TGVDenoiser

class deepinv.models.TGVDenoiser(verbose=False, n_it_max=1000, crit=1e-05, x2=None, u2=None, r2=None)[source]

Bases: Module

Proximal operator of (2nd order) Total Generalised Variation operator.

(see K. Bredies, K. Kunisch, and T. Pock, “Total generalized variation,” SIAM J. Imaging Sci., 3(3), 492-526, 2010.)

This algorithm converges to the unique image \(x\) (and the auxiliary vector field \(r\)) minimizing

\[\underset{x, r}{\arg\min} \; \frac{1}{2}\|x-y\|_2^2 + \lambda_1 \|r\|_{1,2} + \lambda_2 \|J(Dx-r)\|_{1,F}\]

where \(D\) maps an image to its gradient field and \(J\) maps a vector field to its Jacobian. For a large value of \(\lambda_2\), the TGV behaves like the TV. For a small value, it behaves like the \(\ell_1\)-Frobenius norm of the Hessian.

The problem is solved with an over-relaxed Chambolle-Pock algorithm (see L. Condat, “A primal-dual splitting method for convex optimization involving Lipschitzian, proximable and linear composite terms”, J. Optimization Theory and Applications, vol. 158, no. 2, pp. 460-479, 2013.
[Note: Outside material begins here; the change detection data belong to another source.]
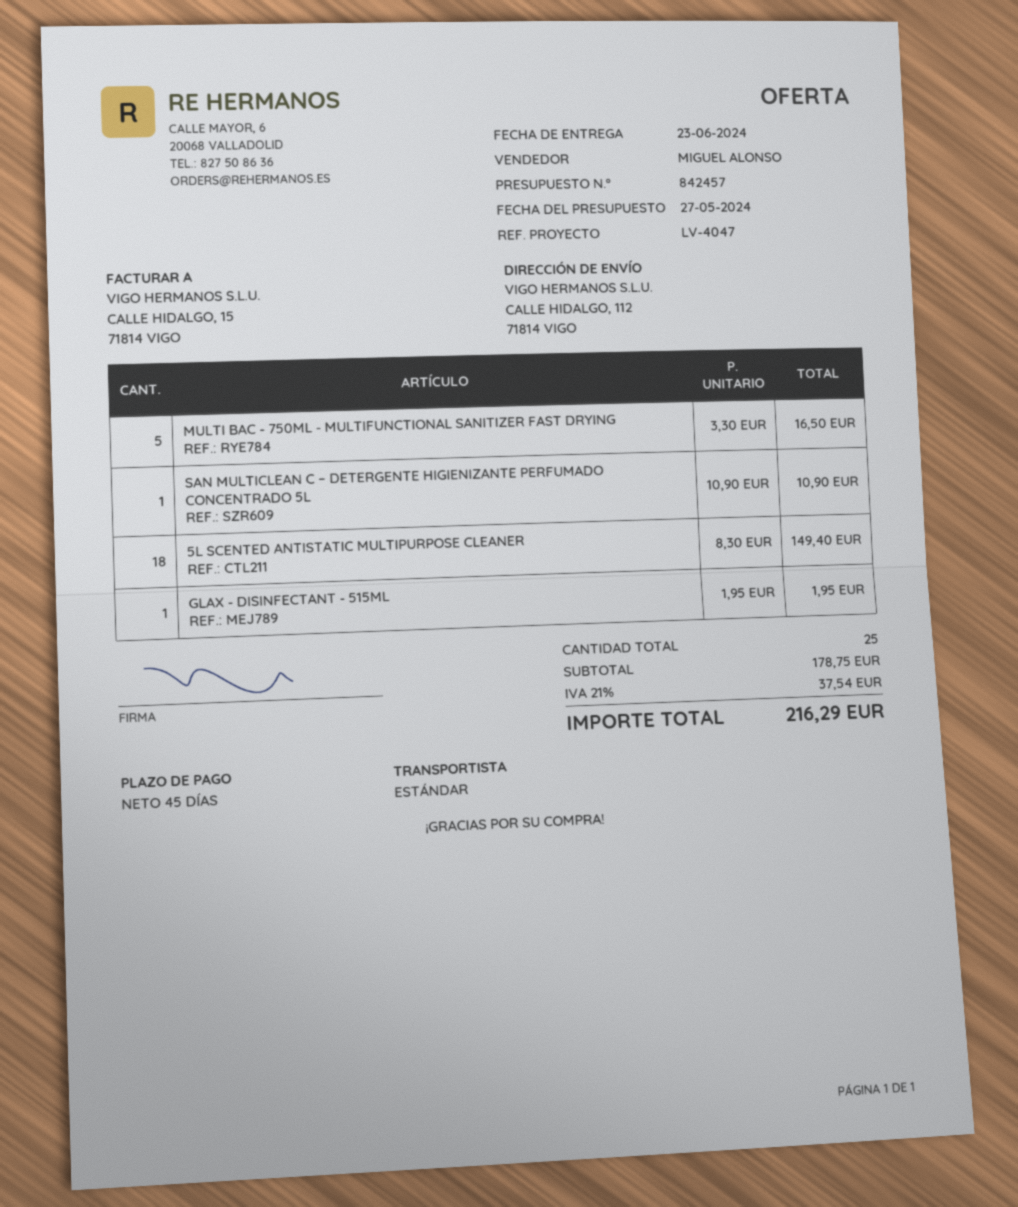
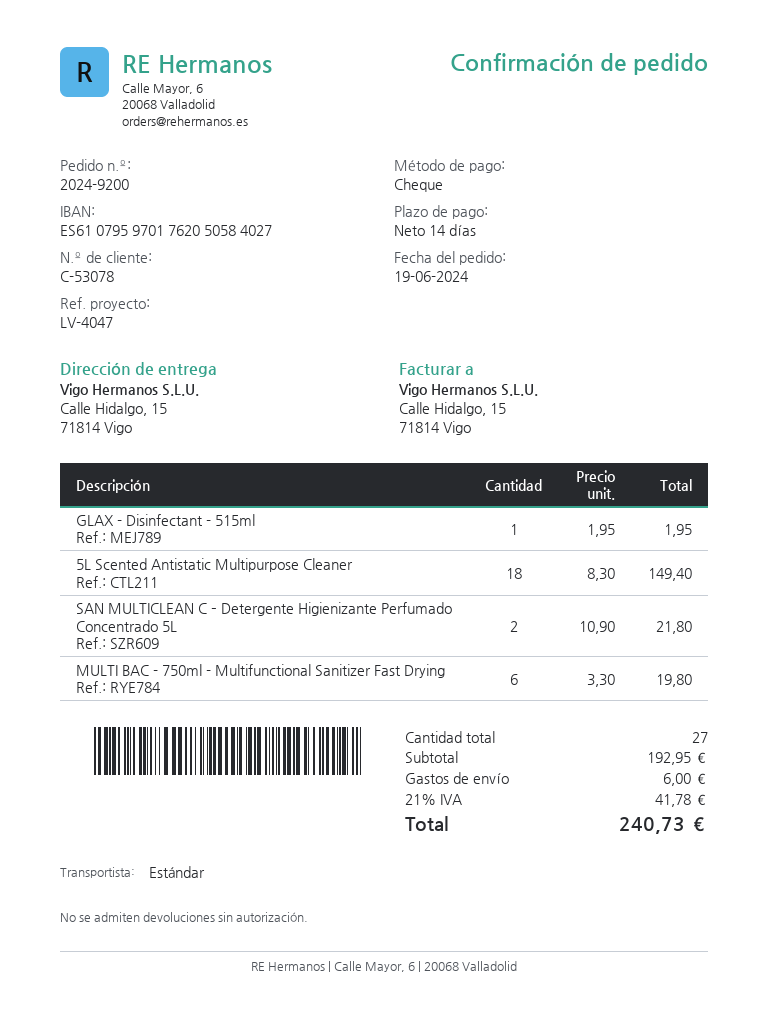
payment terms: 45 days -> 14 days
ship to: CALLE HIDALGO, 112, 71814 VIGO -> Calle Hidalgo, 15, 71814 Vigo
MULTI BAC - 750ML - MULTIFUNCTIONAL SANITIZER FAST DRYING: 5 x 3.30 = 16.50 -> 6 x 3.30 = 19.80
SAN MULTICLEAN C – DETERGENTE HIGIENIZANTE PERFUMADO CONCENTRADO 5L: 1 x 10.90 = 10.90 -> 2 x 10.90 = 21.80
total quantity: 25 -> 27
subtotal: 178.75 -> 192.95
shipping: none -> 6.00
tax: 21% = 37.54 -> 21% = 41.78
total: 216.29 -> 240.73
Code (and description) adapted from Laurent Condat’s matlab version (https://lcondat.github.io/software.html) and Daniil Smolyakov’s code.

Note

The regularization term \(\|r\|_{1,2} + \|J(Dx-r)\|_{1,F}\) is implicitly normalized by its Lipschitz constant, i.e. \(\sqrt{72}\), see e.g. K. Bredies et al., “Total generalized variation,” SIAM J. Imaging Sci., 3(3), 492-526, 2010.

Parameters:
  • verbose (bool) – Whether to print computation details or not. Default: False.

  • n_it_max (int) – Maximum number of iterations. Default: 1000.

  • crit (float) – Convergence criterion. Default: 1e-5.

  • x2 (torch.Tensor, None) – Primary variable. Default: None.

  • u2 (torch.Tensor, None) – Dual variable. Default: None.

  • r2 (torch.Tensor, None) – Auxiliary variable. Default: None.

static epsilon(I)[source]

Applies the jacobian of a vector field.

static epsilon_adjoint(G)[source]

Applies the adjoint of the jacobian of a vector field.

forward(y, ths=None)[source]

Computes the proximity operator of the TGV norm.

Parameters:
Returns:

Denoised image.

static nabla(x)[source]

Applies the finite differences operator associated with tensors of the same shape as x.

static nabla_adjoint(x)[source]

Applies the adjoint of the finite difference operator.